Research has shown that walking a labyrinth often gives cancer patients a sense of confidence and control over their treatments. ​For over 30 years, Dr. Herbert Benson, Mind/Body Medicine professor at Harvard Medical School, has championed the physiological benefits of meditation which he calls the “relaxation response.” Benson recognizes that meditation slows breathing, heart, and metabolic rates, and lowers blood pressure. As a form of walking meditation, the labyrinth produces these same results.
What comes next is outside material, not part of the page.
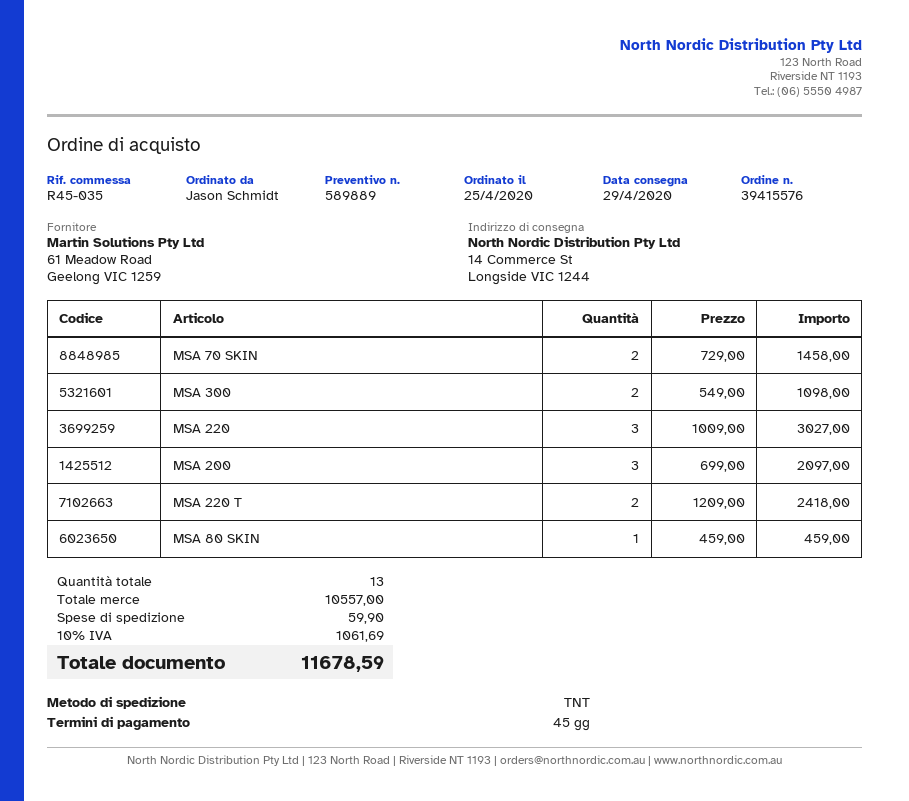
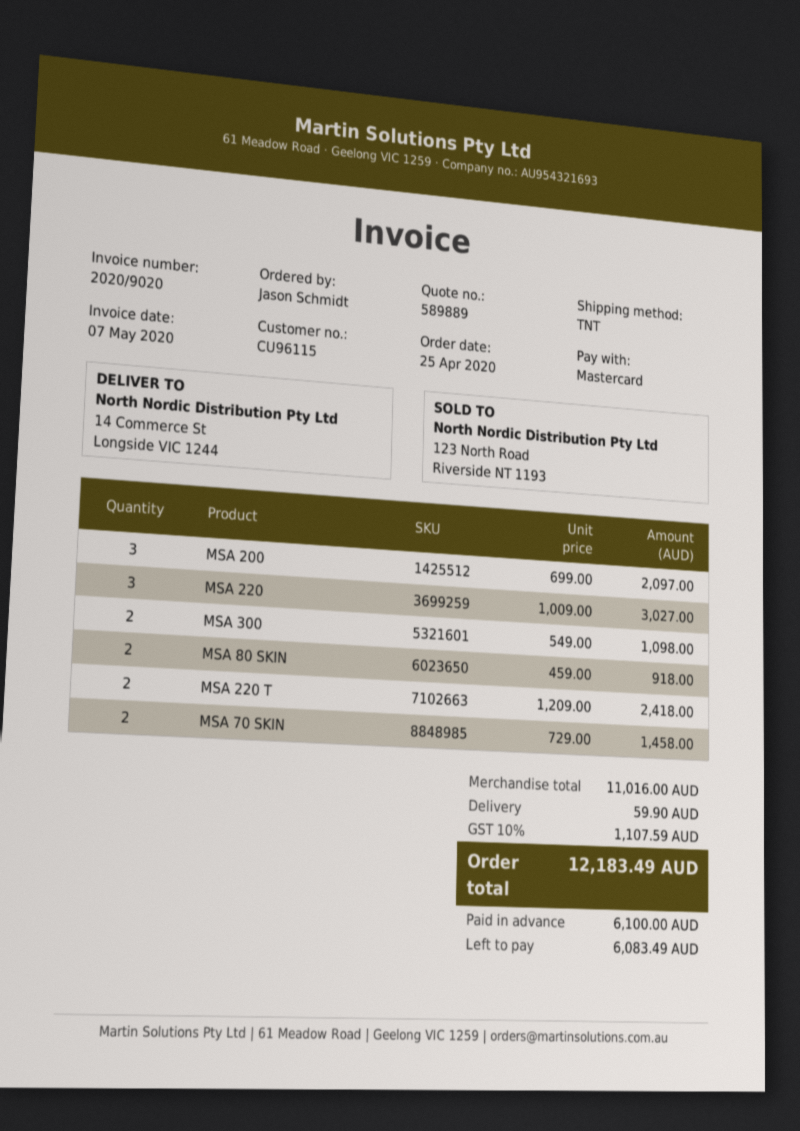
MSA 80 SKIN: 1 x 459.00 = 459.00 -> 2 x 459.00 = 918.00
subtotal: 10557.00 -> 11016.00
tax: 10% = 1061.69 -> 10% = 1107.59
total: 11678.59 -> 12183.49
“Labyrinths offer an accessible, cost-effective, proactive spiritual technology that does what science cannot do,” Benson explains. “Even in cases where outer healing fails, inner healing can still take place. Working in concert, medicine, design, environment, and labyrinths offer a whole that greatly exceeds the sum of its parts.”

Finding and Walking a Labyrinth
The database housed at LabyrinthLocator.com lists over 6,000 labyrinths (including a few mazes) in more than 80 countries around the world; 62 are in Tennessee, and 26 are located within a 90-minute drive of Memphis. Mississippi houses 20 labyrinths, including one on the campus of Ole Miss.

February is Cancer Survivor’s Awareness Month, the perfect time to walk a labyrinth in memory or in honor of a loved one. Visit the large Chartres-style labyrinth at Cancer Survivors Park on Perkins Extension (between Southern Avenue and Perkins Road) in Memphis, one of a family of 24 such parks funded by the Richard and Annette Bloch Family Foundation.